Assignment -
Print the lines exactly. Start at the first line of the material below, end with the line that contains "0 23px;display:flex;border-top:1px solid", and skip all pictures.

Information supplied -
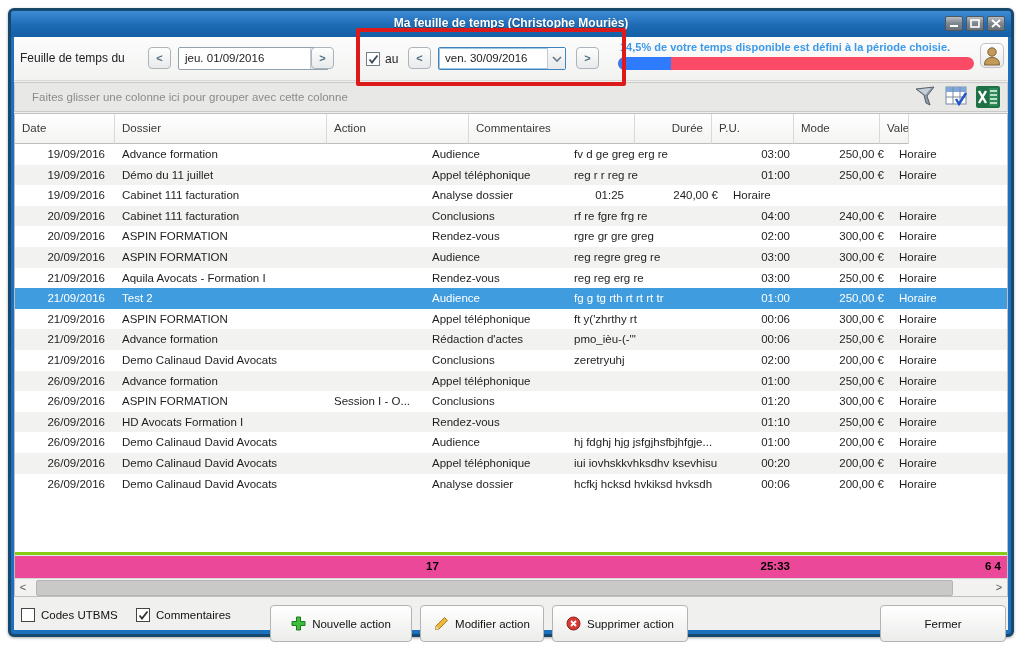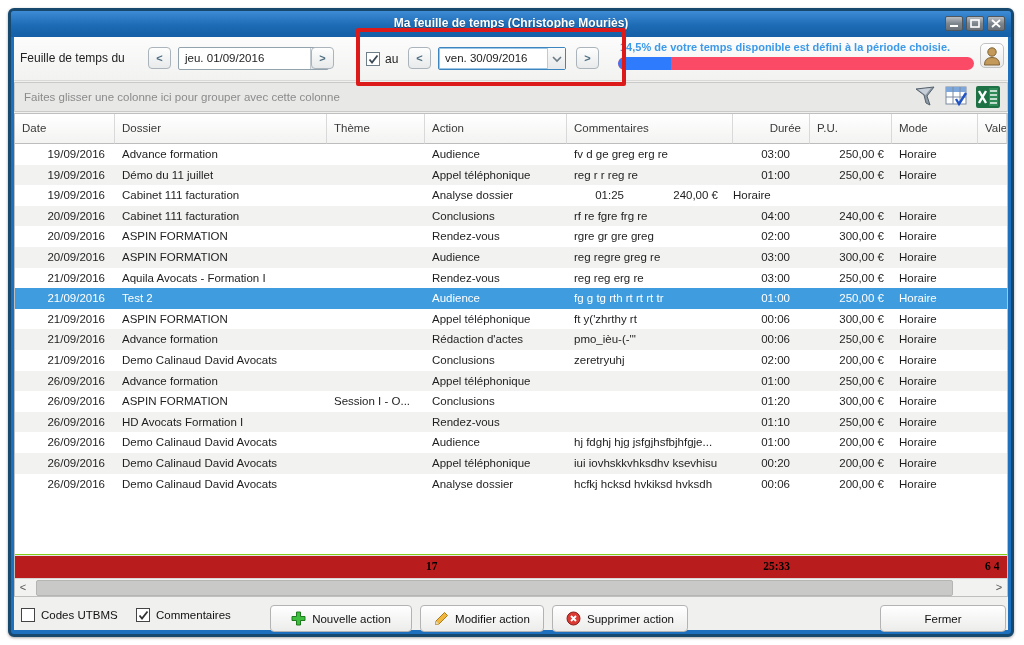--- a/index.html
+++ b/index.html
@@ -48,21 +48,21 @@
   .person-btn{position:absolute;left:966px;top:6px;width:24px;height:25px;box-sizing:border-box;
     border:1px solid #C2C2C2;border-radius:5px;background:linear-gradient(#FFFFFF,#E9E9E9);cursor:pointer;}
 
   
   .annotation{position:absolute;left:356px;top:28px;width:262px;height:50px;
     border:4px solid #DC1A1A;border-radius:2px;pointer-events:none;z-index:60;}
 
   
   .groupbar{position:absolute;left:0;top:45px;width:994px;height:30px;box-sizing:border-box;
     background:#E8E8E7;border:1px solid #C9C9C8;color:#8B8B8B;font-size:11.5px;line-height:28px;
-    padding-left:9px;}
+    padding-left:17px;}
   .groupbar .icons{position:absolute;right:6px;top:2px;display:flex;gap:5px;}
   .gicon{width:26px;height:24px;position:relative;cursor:pointer;}
 
   
   .gridpanel{position:absolute;left:0;top:76px;width:994px;height:484px;box-sizing:border-box;
     border:1px solid #BFBFBF;background:#fff;display:flex;flex-direction:column;overflow:hidden;}
   .thead{display:flex;height:30px;flex:0 0 30px;}
   .hcell{box-sizing:border-box;height:30px;line-height:29px;font-size:11.5px;color:#3A3A3A;
     background:linear-gradient(#FFFFFF,#F3F3F2);border-right:1px solid #D9D9D9;
     border-bottom:1px solid #BDBDBD;padding-left:7px;white-space:nowrap;overflow:hidden;cursor:pointer;}
@@ -78,37 +78,37 @@
   .col-commentaires{width:166px;flex:0 0 166px;}
   .col-duree{width:77px;flex:0 0 77px;}
   .col-pu{width:82px;flex:0 0 82px;}
   .col-mode{width:86px;flex:0 0 86px;}
   .col-vale{width:29px;flex:0 0 29px;}
   .cell.col-date{text-align:right;padding-left:4px;padding-right:10px;}
   .cell.col-duree{text-align:right;padding-left:0;padding-right:20px;}
   .hcell.col-duree{text-align:right;padding-left:0;padding-right:8px;}
   .cell.col-pu{text-align:right;padding-left:0;padding-right:8px;}
   .filler{flex:1 1 auto;background:#fff;}
-  .summary{flex:0 0 23px;display:flex;border-top:1px solid #84cc16;box-shadow:0 1px 0 #E6E6E6 inset;
-    background:#b91c1c;font-weight:bold;font-size:11.5px;line-height:22px;color:#000;font-family:Liberation Serif, serif;}
+  .summary{flex:0 0 23px;display:flex;border-top:3px solid #84cc16;box-shadow:0 1px 0 #E6E6E6 inset;
+    background:#ec4899;font-weight:bold;font-size:11.5px;line-height:22px;color:#000;}
   .summary .cell{overflow:visible;}
   .hscroll{flex:0 0 17px;background:#F2F2F1;border-top:1px solid #D6D6D5;position:relative;}
   .hs-arrow{position:absolute;top:0;width:16px;height:16px;color:#555;font-size:11px;line-height:16px;
     text-align:center;cursor:pointer;}
   .hs-left{left:0;} .hs-right{right:0;}
   .hs-thumb{position:absolute;left:21px;top:1px;width:915px;height:14px;background:#C9C9C8;
     border:1px solid #B5B5B4;border-radius:2px;cursor:pointer;}
 
   
   .footerbar{position:absolute;left:0;top:565px;width:994px;height:28px;}
   .cb-utbms{left:7px;top:6px;border-color:#444;}
   .utbms-label{position:absolute;left:27px;top:7px;font-size:11.5px;color:#111;}
   .cb-comm{left:122px;top:6px;border-color:#444;}
   .comm-label{position:absolute;left:142px;top:7px;font-size:11.5px;color:#111;}
-  .actbtn{position:absolute;top:3px;height:27px;box-sizing:border-box;border:1px solid #B3B3B3;
+  .actbtn{position:absolute;top:3px;height:37px;box-sizing:border-box;border:1px solid #B3B3B3;
     border-radius:4px;background:linear-gradient(#FFFFFF,#ECECEB);font-size:11.5px;color:#111;
     cursor:pointer;display:flex;align-items:center;justify-content:center;gap:6px;
     font-family:"Liberation Sans",sans-serif;}
   .btn-new{left:256px;width:142px;}
   .btn-edit{left:406px;width:124px;}
   .btn-del{left:538px;width:136px;}
   .btn-close{left:866px;width:126px;}
 </style>
 </head>
 <body>
@@ -215,21 +215,20 @@
             <path d="M4 6 L11 18 M11 6 L4 18" stroke="#fff" stroke-width="2.4"></path>
           </svg>
         </span>
       </span>
     </div>
 
     <div class="gridpanel">
       <div class="thead">
             <div class="hcell col-date">Date</div>
             <div class="hcell col-dossier">Dossier</div>
-            <div class="hcell col-theme">Thème</div>
             <div class="hcell col-action">Action</div>
             <div class="hcell col-commentaires">Commentaires</div>
             <div class="hcell col-duree">Durée</div>
             <div class="hcell col-pu">P.U.</div>
             <div class="hcell col-mode">Mode</div>
             <div class="hcell col-vale">Valeur</div>
           </div>
       <div class="tbody">
             <div class="trow">
               <div class="cell col-date">19/09/2016</div>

Reply to the exercise -
--- a/index.html
+++ b/index.html
@@ -48,21 +48,21 @@
   .person-btn{position:absolute;left:966px;top:6px;width:24px;height:25px;box-sizing:border-box;
     border:1px solid #C2C2C2;border-radius:5px;background:linear-gradient(#FFFFFF,#E9E9E9);cursor:pointer;}
 
   
   .annotation{position:absolute;left:356px;top:28px;width:262px;height:50px;
     border:4px solid #DC1A1A;border-radius:2px;pointer-events:none;z-index:60;}
 
   
   .groupbar{position:absolute;left:0;top:45px;width:994px;height:30px;box-sizing:border-box;
     background:#E8E8E7;border:1px solid #C9C9C8;color:#8B8B8B;font-size:11.5px;line-height:28px;
-    padding-left:9px;}
+    padding-left:17px;}
   .groupbar .icons{position:absolute;right:6px;top:2px;display:flex;gap:5px;}
   .gicon{width:26px;height:24px;position:relative;cursor:pointer;}
 
   
   .gridpanel{position:absolute;left:0;top:76px;width:994px;height:484px;box-sizing:border-box;
     border:1px solid #BFBFBF;background:#fff;display:flex;flex-direction:column;overflow:hidden;}
   .thead{display:flex;height:30px;flex:0 0 30px;}
   .hcell{box-sizing:border-box;height:30px;line-height:29px;font-size:11.5px;color:#3A3A3A;
     background:linear-gradient(#FFFFFF,#F3F3F2);border-right:1px solid #D9D9D9;
     border-bottom:1px solid #BDBDBD;padding-left:7px;white-space:nowrap;overflow:hidden;cursor:pointer;}
@@ -78,37 +78,37 @@
   .col-commentaires{width:166px;flex:0 0 166px;}
   .col-duree{width:77px;flex:0 0 77px;}
   .col-pu{width:82px;flex:0 0 82px;}
   .col-mode{width:86px;flex:0 0 86px;}
   .col-vale{width:29px;flex:0 0 29px;}
   .cell.col-date{text-align:right;padding-left:4px;padding-right:10px;}
   .cell.col-duree{text-align:right;padding-left:0;padding-right:20px;}
   .hcell.col-duree{text-align:right;padding-left:0;padding-right:8px;}
   .cell.col-pu{text-align:right;padding-left:0;padding-right:8px;}
   .filler{flex:1 1 auto;background:#fff;}
-  .summary{flex:0 0 23px;display:flex;border-top:1px solid #84cc16;box-shadow:0 1px 0 #E6E6E6 inset;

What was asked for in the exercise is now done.